Alcoholic Drinks are good for you

Moderate drinking is good for your health. While not a totally new concept – the latest research shows that “light to moderate” intake of alcohol is associated with a reduced risk of heart problems — now probably the most comprehensive study yet shows:

Moderate drinkers are 44% less likely to die from a sudden cardiovascular-related event than those who don’t drink, are 32% less likely to have a heart attack, 22% less likely to have peripheral artery disease, and 12% less likely to have a stroke.

For the impassioned drinkers, obviously those are huge numbers.

According to the study, “Evidence from short term alcohol feeding interventions has shown that moderate drinking is related to higher concentrations of high density lipoprotein cholesterol and adiponectin, as well as lower concentrations of fibrinogen… given this, it could be hypothesized that moderate alcohol consumption might be protective for some cardiovascular diseases but not others.”

Or in non-researcher speak, moderate drinking raises HDL cholesterol, which has a heart-protective effect, but moderate drinking won’t protect you from every cardiovascular disease.

Read More: Doctors Take Selfie with Patient’s Genital Injury, Why?
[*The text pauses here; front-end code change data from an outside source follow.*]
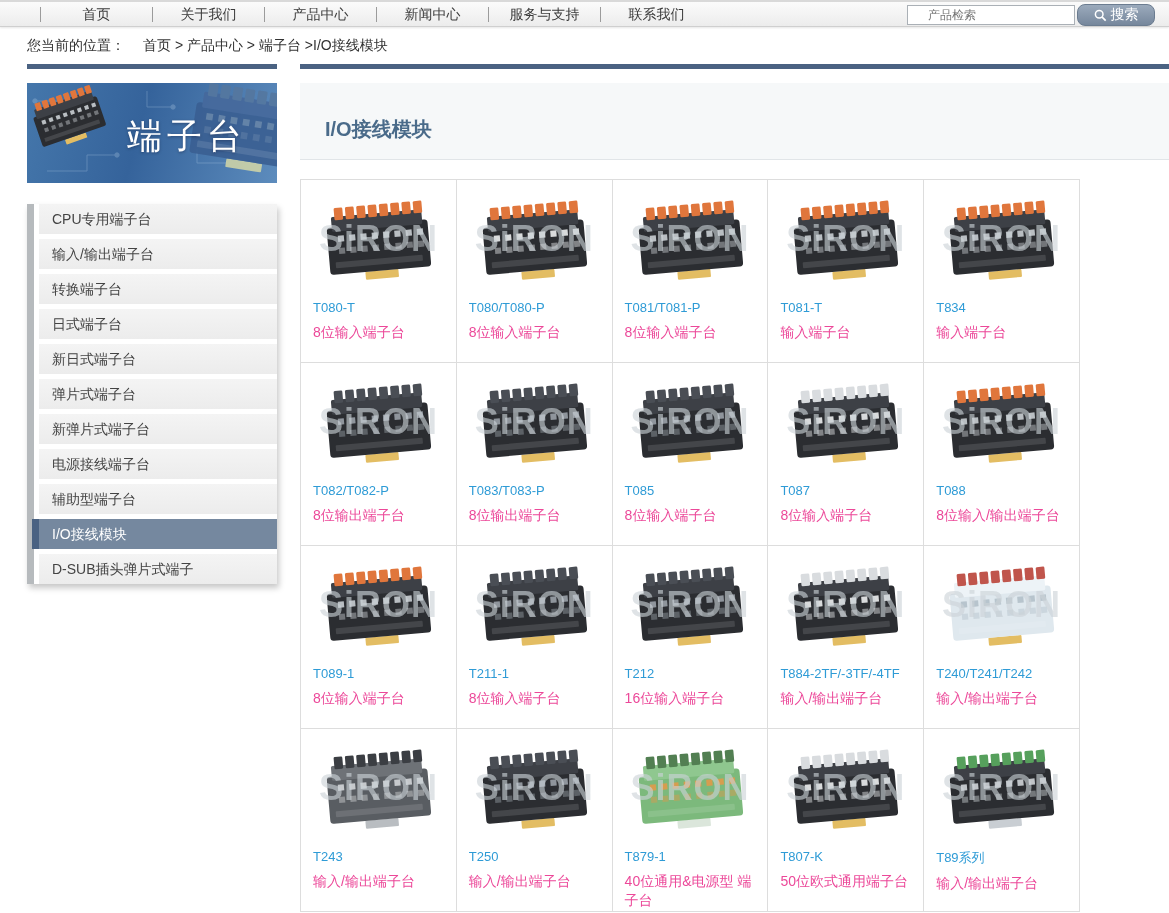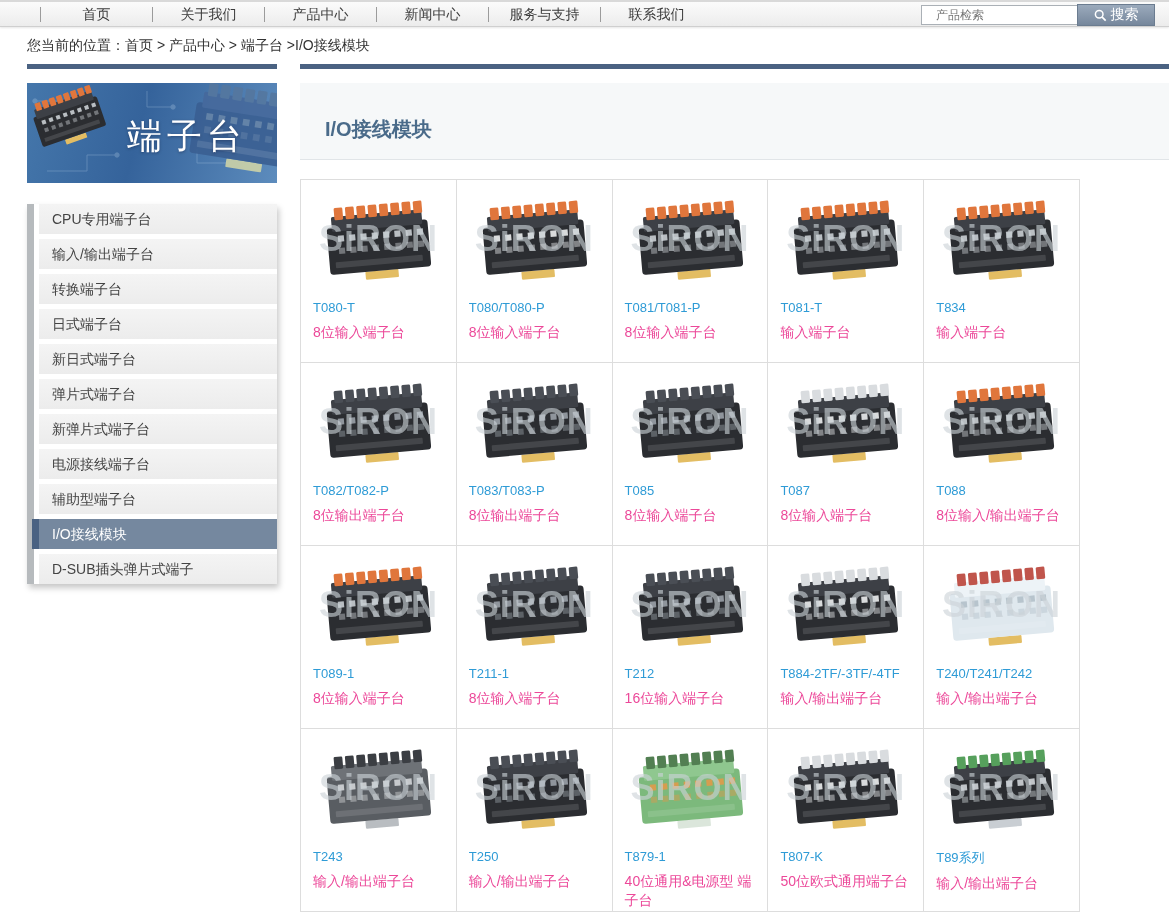"产品检索" .nav-search-input { padding: 0 14px -> 0 20px; right: 80px -> 94px }
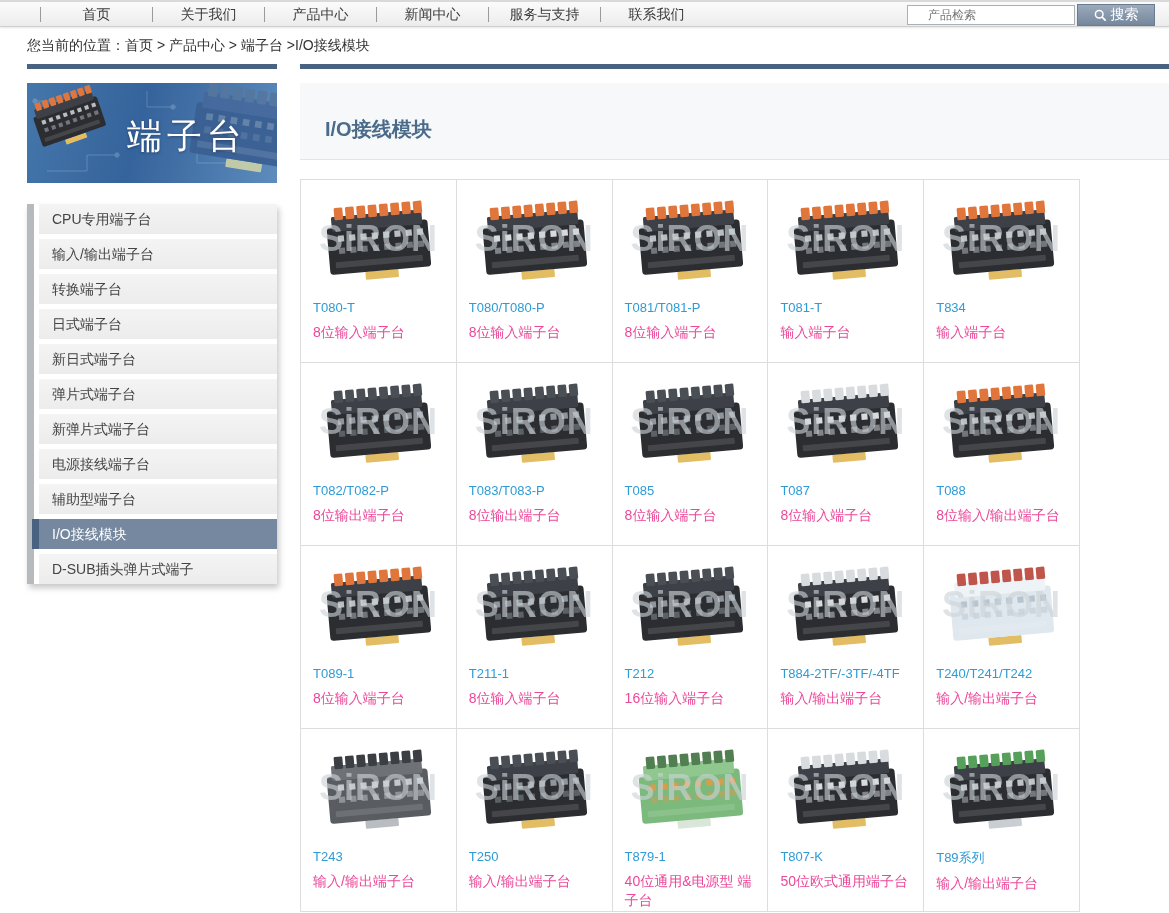"搜索" .nav-search-btn { border-radius: 0 -> 8px }
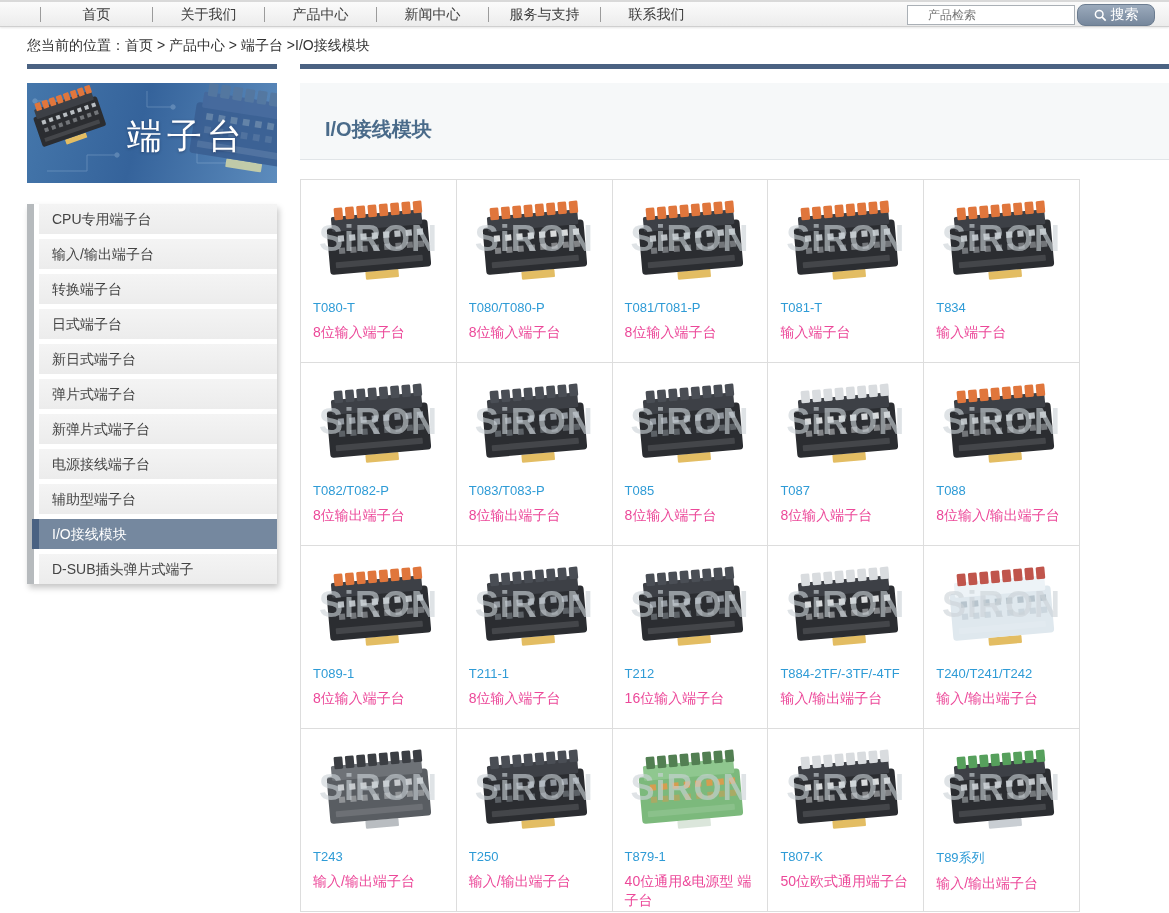"您当前的位置：" .breadcrumb-row { gap: none -> 18px }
What is ‘moderate’ drinking?

A single shot of alcohol, two beers, or two small glasses of wine. (Drink more and you’ll eliminate the benefits.)

But that doesn’t mean you should start drinking every day if you currently do not.

More researcher-speak: “While we found that moderate drinkers were less likely to initially present with several cardiovascular diseases than non-drinkers, it could be argued that it would be unwise to encourage individuals to take up drinking as a means of lowering their risk (although it must be noted that the findings from this study do not directly support this as we did not consider transitions from non-drinking to drinking). This is because there are arguably safer and more effective ways of reducing cardiovascular risk, such as increasing physical activity and smoking cessation, which do not incur increased risks of alcohol related harm such as alcohol dependence, liver disease, and cancer.

“Ultimately an individual’s decision to drink should not be considered in isolation from other health behaviors or risk factors and instead be motivated by their own personal circumstances.”


So what’s the bottom line? If you enjoy drinking a couple glasses of wine at night, roll on. If you like settling in with a beer or two, roll on. If walking in the door to a Don Draper-like cocktail is your thing, roll on.

But don’t forget that a little exercise goes a long way too. Not only can improving your cardiovascular fitness help you avoid the risk of heart disease, if you do have a problem, being in better shape can also make it more likely that you survive the initial event and then have fewer long-term complications.